◆ Supplied records ◆
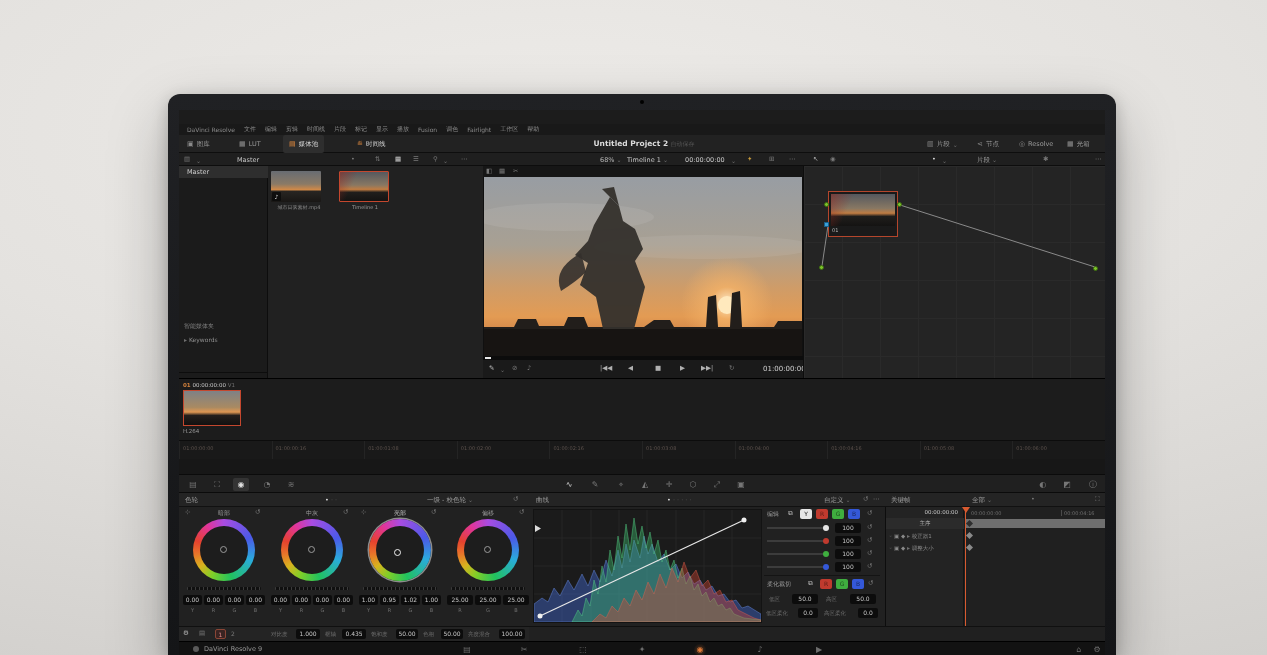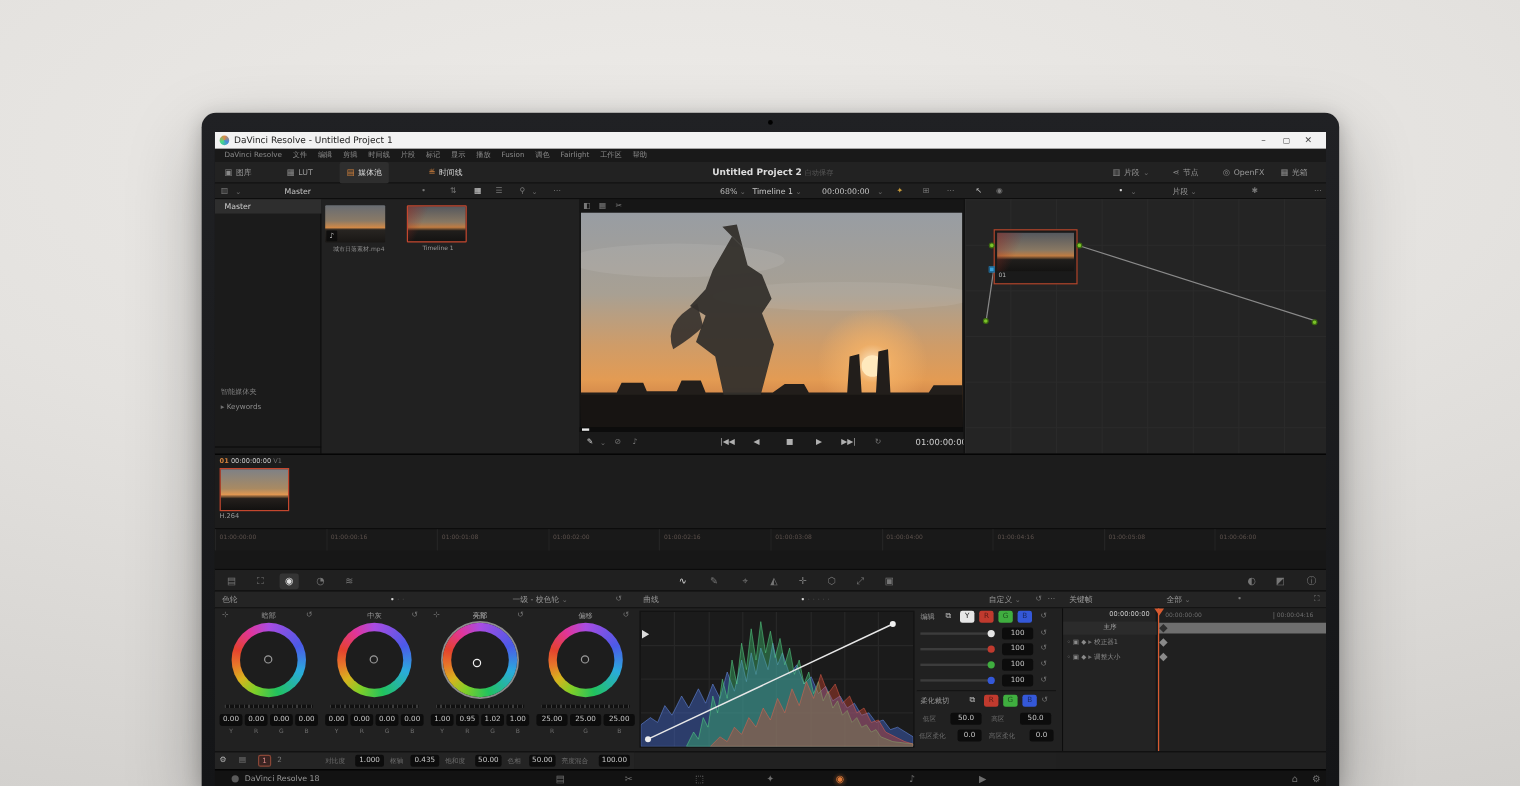--- a/index.html
+++ b/index.html
@@ -90,13 +90,6 @@
 
   <div class="r screen">
 
-    <div class="r titlebar">
-      <div class="r" style="left:4px;top:3px;width:8px;height:8px;border-radius:50%;background:conic-gradient(#d84,#48d,#4d8,#d84);"></div>
-      <span class="r" style="left:16px;">DaVinci Resolve - Untitled Project 1</span>
-      <span class="r" style="left:872px;color:#444;">–</span>
-      <span class="r" style="left:890px;color:#444;font-size:6.5px;">▢</span>
-      <span class="r" style="left:908px;color:#444;">✕</span>
-    </div>
 
     <div class="r menubar">
       <span>DaVinci Resolve</span>

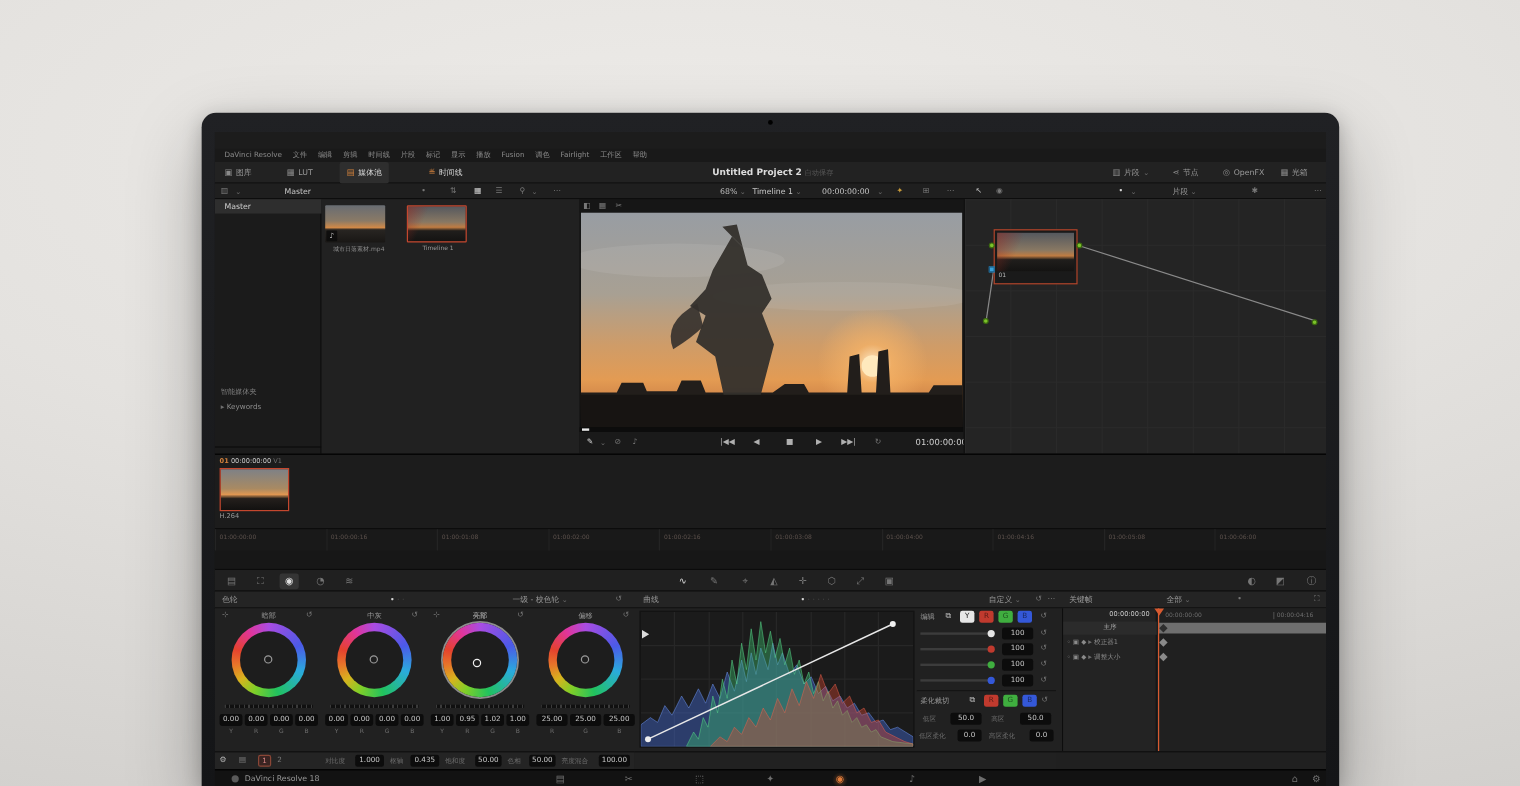--- a/index.html
+++ b/index.html
@@ -140,7 +140,7 @@
         </div>
       <div class="tbtn r" style="left:840px;">
           <span class="bi">◎</span>
-          <span>OpenFX</span>
+          <span>Resolve</span>
         </div>
       <div class="tbtn r" style="left:888px;">
           <span class="bi">▦</span>

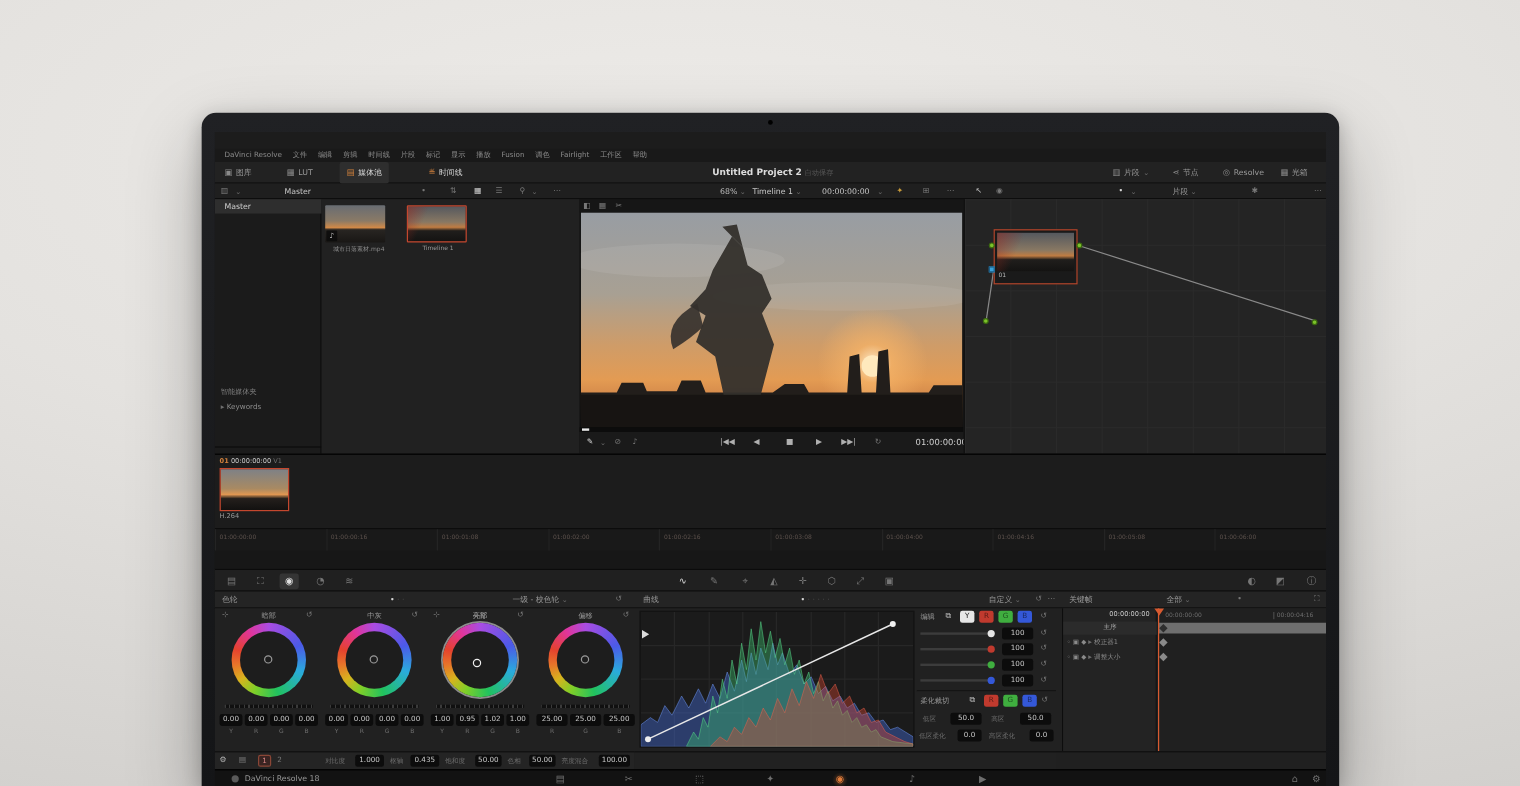--- a/index.html
+++ b/index.html
@@ -540,7 +540,7 @@
 
     <div class="r pagebar">
       <span class="r" style="left:14px;top:4px;width:6px;height:6px;border-radius:50%;background:#5a5a5a;"></span>
-      <span class="r" style="left:25px;top:3px;font-size:6.5px;color:#9a9a9a;">DaVinci Resolve 18</span>
+      <span class="r" style="left:25px;top:3px;font-size:6.5px;color:#9a9a9a;">DaVinci Resolve 9</span>
       <span class="pico" style="left:281px;" title="">▤</span>
       <span class="pico" style="left:338px;">✂</span>
       <span class="pico" style="left:397px;">⬚</span>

◆ Exercise requirements ◆
Repeat each record verbatim, pictures excluded.

◆ Written response ◆
--- a/index.html
+++ b/index.html
@@ -90,13 +90,6 @@
 
   <div class="r screen">
 
-    <div class="r titlebar">
-      <div class="r" style="left:4px;top:3px;width:8px;height:8px;border-radius:50%;background:conic-gradient(#d84,#48d,#4d8,#d84);"></div>
-      <span class="r" style="left:16px;">DaVinci Resolve - Untitled Project 1</span>
-      <span class="r" style="left:872px;color:#444;">–</span>
-      <span class="r" style="left:890px;color:#444;font-size:6.5px;">▢</span>
-      <span class="r" style="left:908px;color:#444;">✕</span>
-    </div>
 
     <div class="r menubar">
       <span>DaVinci Resolve</span>

--- a/index.html
+++ b/index.html
@@ -140,7 +140,7 @@
         </div>
       <div class="tbtn r" style="left:840px;">
           <span class="bi">◎</span>
-          <span>OpenFX</span>
+          <span>Resolve</span>
         </div>
       <div class="tbtn r" style="left:888px;">
           <span class="bi">▦</span>

--- a/index.html
+++ b/index.html
@@ -540,7 +540,7 @@
 
     <div class="r pagebar">
       <span class="r" style="left:14px;top:4px;width:6px;height:6px;border-radius:50%;background:#5a5a5a;"></span>
-      <span class="r" style="left:25px;top:3px;font-size:6.5px;color:#9a9a9a;">DaVinci Resolve 18</span>
+      <span class="r" style="left:25px;top:3px;font-size:6.5px;color:#9a9a9a;">DaVinci Resolve 9</span>
       <span class="pico" style="left:281px;" title="">▤</span>
       <span class="pico" style="left:338px;">✂</span>
       <span class="pico" style="left:397px;">⬚</span>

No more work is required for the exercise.